A Quick Four-Point Triage System (QTS-4) for Veterinary Nurses in an Italian Emergency Hospital
Introduction
The ‘5-point systems’ triage is routinely used in human emergency medicine. In veterinary medicine, the severity of the patients’ condition is often assessed with a rapid evaluation of major body systems. The objective of this study was to retrospectively evaluate the utility of a simplified canine ‘4-points triage system’ for veterinary nurses, in an Italian Veterinary Hospital.
Methods
Triage was performed by trained veterinary nurses using a modified 4-point triage (QTS-4). Signalment, reason for the visit, level of consciousness, breathing pattern, heart rate, mucous membrane color, refill time, pulse, SAP, MAP and rectal temperature were recorded. A triage code modified on 4 points (red, yellow, green or white) was used. Time of triage and outcome were registered.
Results
Thirty-nine dogs were enrolled. Thirty-six (92.3%) presented alert, 2 (5%) severely depressed and 1 moderately depressed. Eighteen dogs (46%) showed labored breathing or dyspnea, 21 (54%) normal breathing pattern. Mean heart rate was 132±43 bpm, mean SAP 161±39.6 mm Hg, mean MAP 110.2±31 mm Hg; capillary refill time was >2 sec in 2 (5%) dogs, <2 sec in 31 (79.4%), =2 sec in 1 (2.5%) and not evaluated in 5 (13%). Median rectal temperature was 38.7°C (36–41°C). Four dogs (10%) showed weak or absent femoral pulses, 35 (89.7%) had good pulses. Thirty-one out of 39 (79%) survived.
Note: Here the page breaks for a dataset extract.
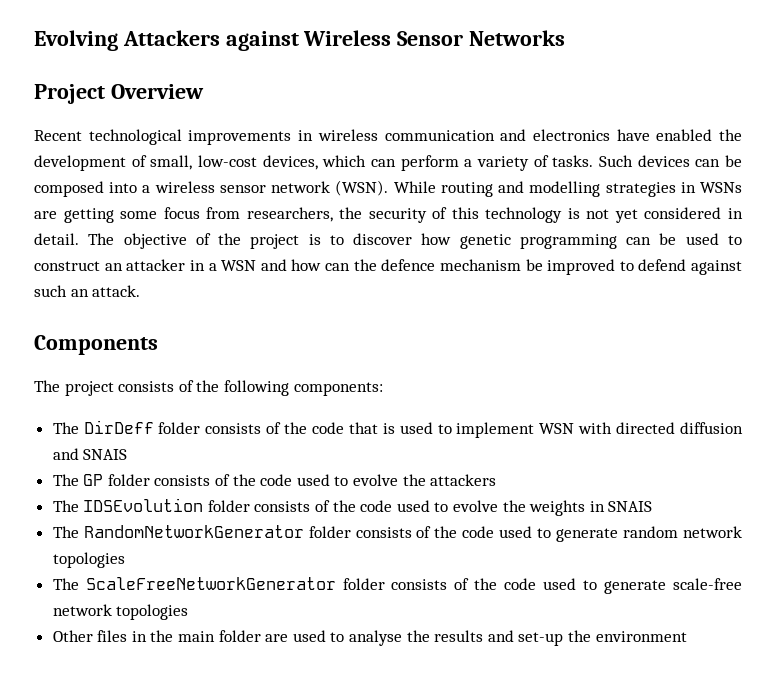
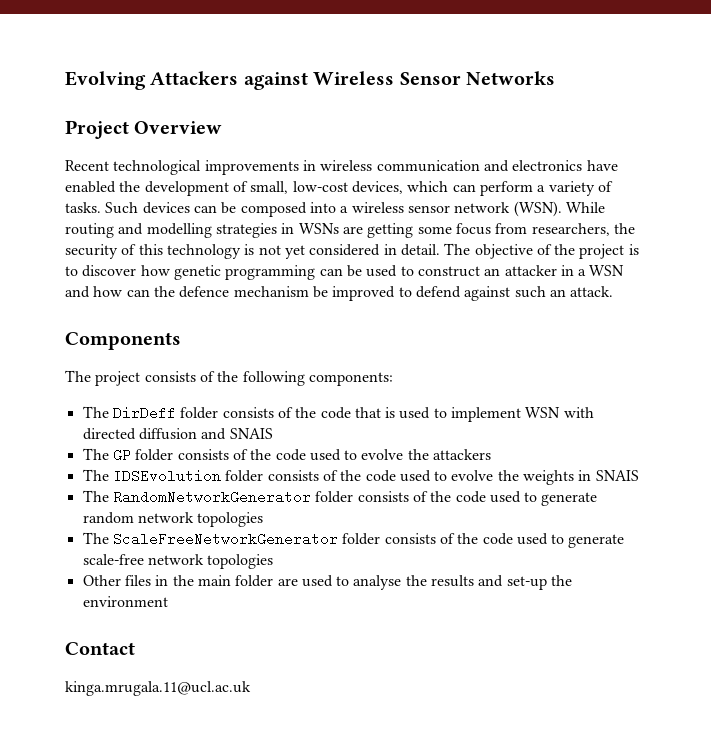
(687, 636) none -> [65,642,135,655] [65,681,251,696] // Contact // kinga.mrugala.11@ucl.ac.uk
All ten dogs presenting as a white code (1 dermatological, 1 gastroenteric, 1 neurological, 4 orthopedics, 1 minor trauma, 2 cutaneous vegetal foreign body) survived. Fourteen dogs were classified as green code with a survival of 13/14. Ten were assigned a yellow code with a survival of 5/10. Five were classified as red code with a survival of 3/5. QTS-4 was completed in a median time of 5 minutes (range 3–10). Dogs with abnormal mentation were evaluated more rapidly with a QTS-4 time of less than 5 minutes. No association was found between code assigned and time needed to complete QTS-4 (Chi-square test; p=0.49). A significant association was found between code assigned and survival (Chi-square test; p=0.01).
Conclusion
This score is associated with outcome and might be helpful following further validation, in identifying critically ill patients.
Disclosures
No disclosures to report.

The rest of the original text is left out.